Required are the FREE online textbook  and the FREE "iClicker Student" app for your cell phone or iPad:

  • Textbook:  Stull, 2018: "Practical Meteorology: An Algebra-based Survey of Atmospheric Science".  https://www.eoas.ubc.ca/books/Practical_Meteorology/ 
  • i-clicker: The "i-clicker" brand of personal response system has been adopted UBC-wide.
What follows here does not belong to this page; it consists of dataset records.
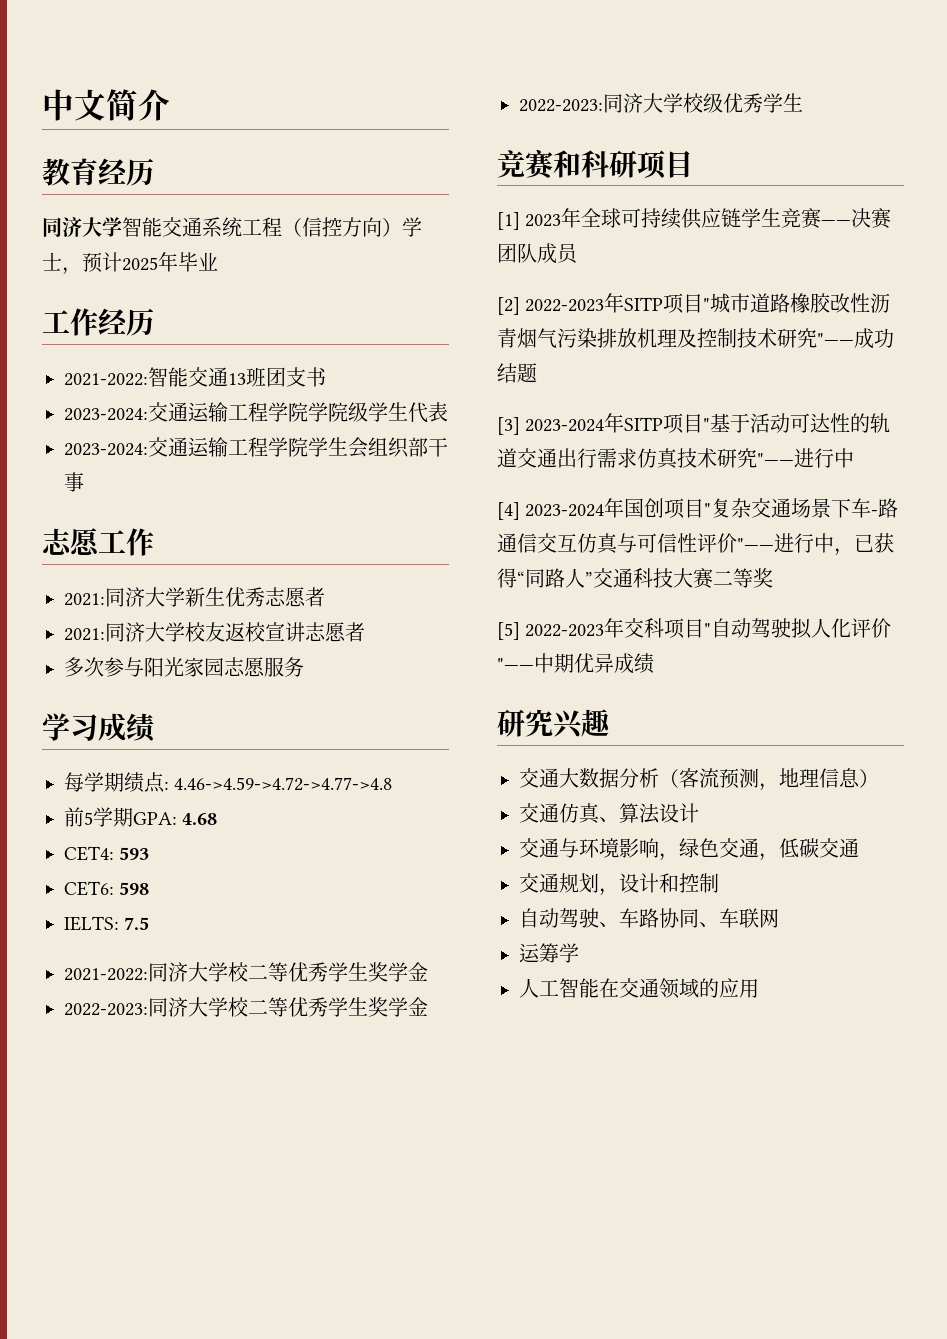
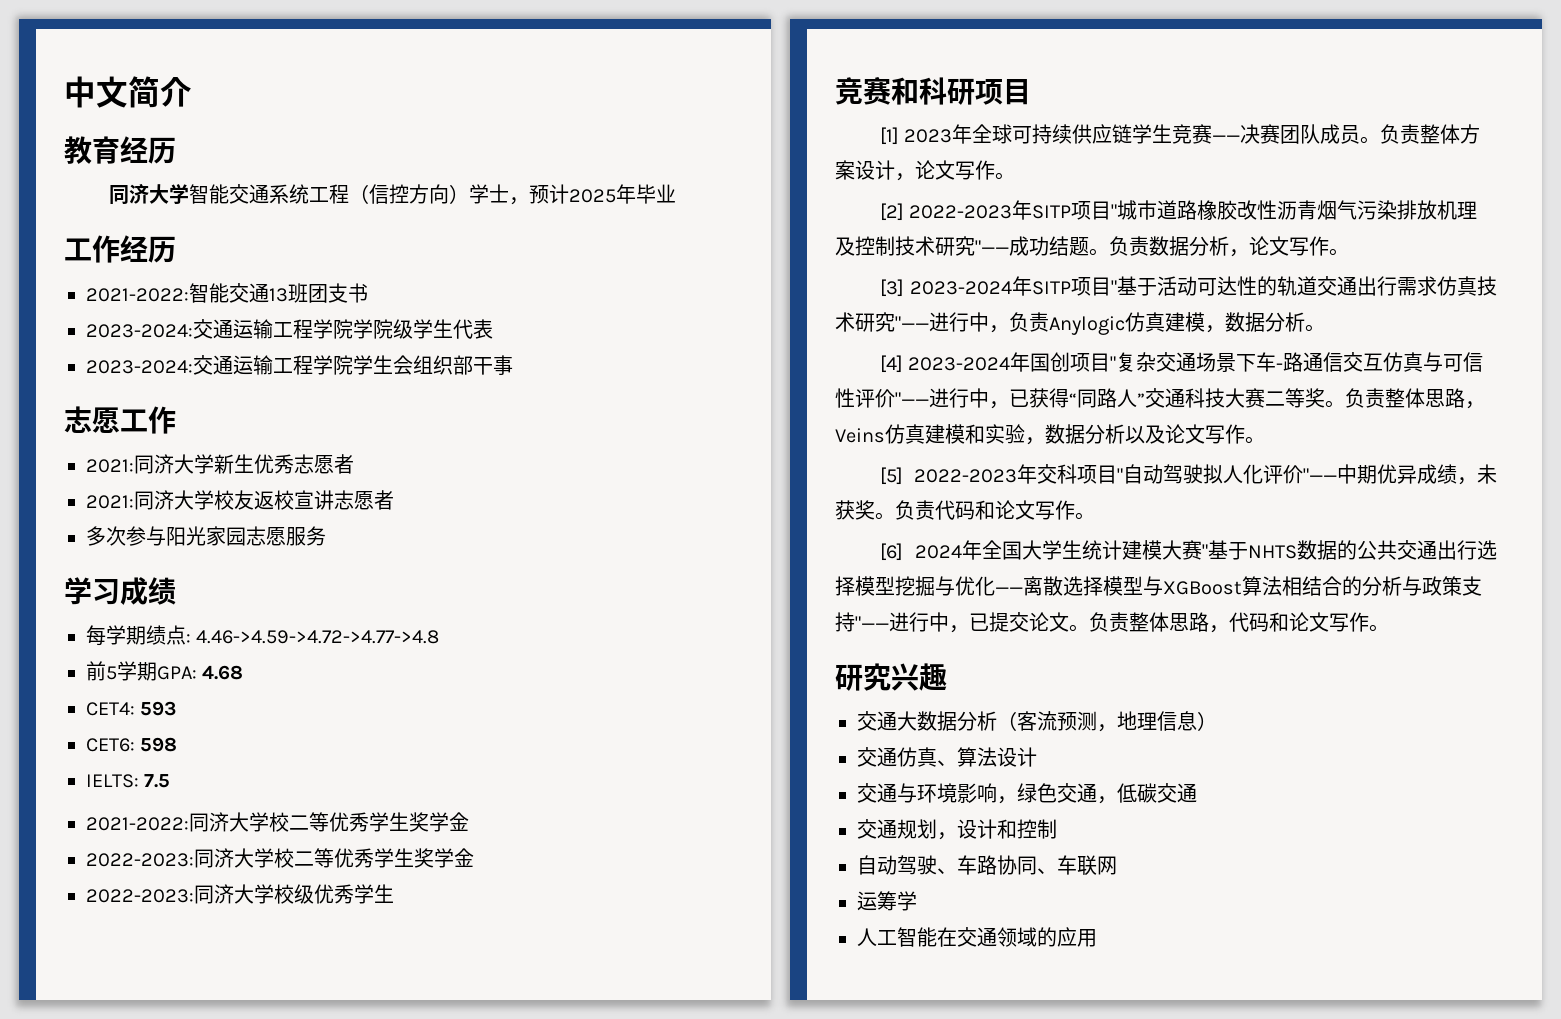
- [1] 2023年全球可持续供应链学生竞赛——决赛团队成员
+ [1] 2023年全球可持续供应链学生竞赛——决赛团队成员。负责整体方案设计，论文写作。
- [2] 2022-2023年SITP项目"城市道路橡胶改性沥青烟气污染排放机理及控制技术研究"——成功结题
+ [2] 2022-2023年SITP项目"城市道路橡胶改性沥青烟气污染排放机理及控制技术研究"——成功结题。负责数据分析，论文写作。
- [3] 2023-2024年SITP项目"基于活动可达性的轨道交通出行需求仿真技术研究"——进行中
+ [3] 2023-2024年SITP项目"基于活动可达性的轨道交通出行需求仿真技术研究"——进行中，负责Anylogic仿真建模，数据分析。
- [4] 2023-2024年国创项目"复杂交通场景下车-路通信交互仿真与可信性评价"——进行中，已获得“同路人”交通科技大赛二等奖
+ [4] 2023-2024年国创项目"复杂交通场景下车-路通信交互仿真与可信性评价"——进行中，已获得“同路人”交通科技大赛二等奖。负责整体思路，Veins仿真建模和实验，数据分析以及论文写作。
- [5] 2022-2023年交科项目"自动驾驶拟人化评价"——中期优异成绩
+ [5] 2022-2023年交科项目"自动驾驶拟人化评价"——中期优异成绩，未获奖。负责代码和论文写作。
+ [6] 2024年全国大学生统计建模大赛"基于NHTS数据的公共交通出行选择模型挖掘与优化——离散选择模型与XGBoost算法相结合的分析与政策支持"——进行中，已提交论文。负责整体思路，代码和论文写作。

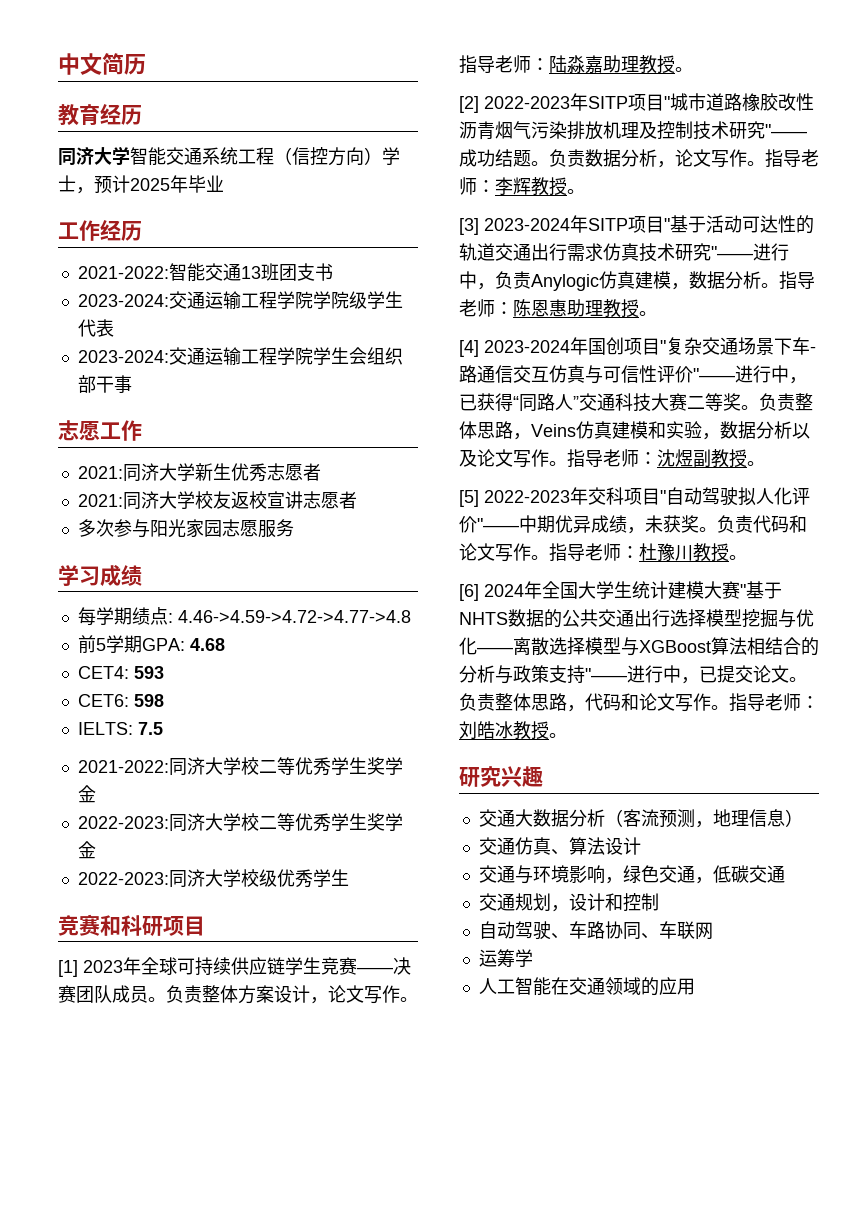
- 中文简介
+ 中文简历
+ 指导老师：陆淼嘉助理教授。
+ 指导老师：李辉教授。
+ 指导老师：陈恩惠助理教授。
+ 指导老师：沈煜副教授。
+ 指导老师：杜豫川教授。
+ 指导老师：刘皓冰教授。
We will use it extensively during each lecture. (We use the free app for your cell phone or electronic pad.  We don't use the old iClicker handheld transmitter.)

Lecture Topics

Week Topics
1 Introduction; meteorological conventions & fundamentals; tools such as Excel
2 Basic heat and pressure relationships, Thunderstorm types; weather radar
3 Interpreting radar images; atmospheric radiation; forces acting on the air
4 Hodograph; winds; continuity; vorticity
5 Tornadoes; helicity; lightning & thunder
6 More lightning & thunder; Lagrangian & Eulerian heat budgets
7 Moisture: saturation & variables; moisture budets: Lagrangian & Eulerian; hail
8 Thermo diagrams: components, types, thermodynamic state, applications; soundings; static stability, CAPE
9 Downbursts & gust fronts; global circulation
10 Cloud identification; Fall break. 
11 Satellite image interpretation,  global circulation - characteristics and forcings; jet stream; Rossby waves,  airmasses & fronts
12 Synoptic weather maps, isoplething, more fronts, extratropical cyclone evolution & cyclogenesis
13 West-coast weather, Hurricanes: characteristics, evolution, thermodynamics, dynamics.
14 Hurricane models, climatology, hazards & forecasting.  Review.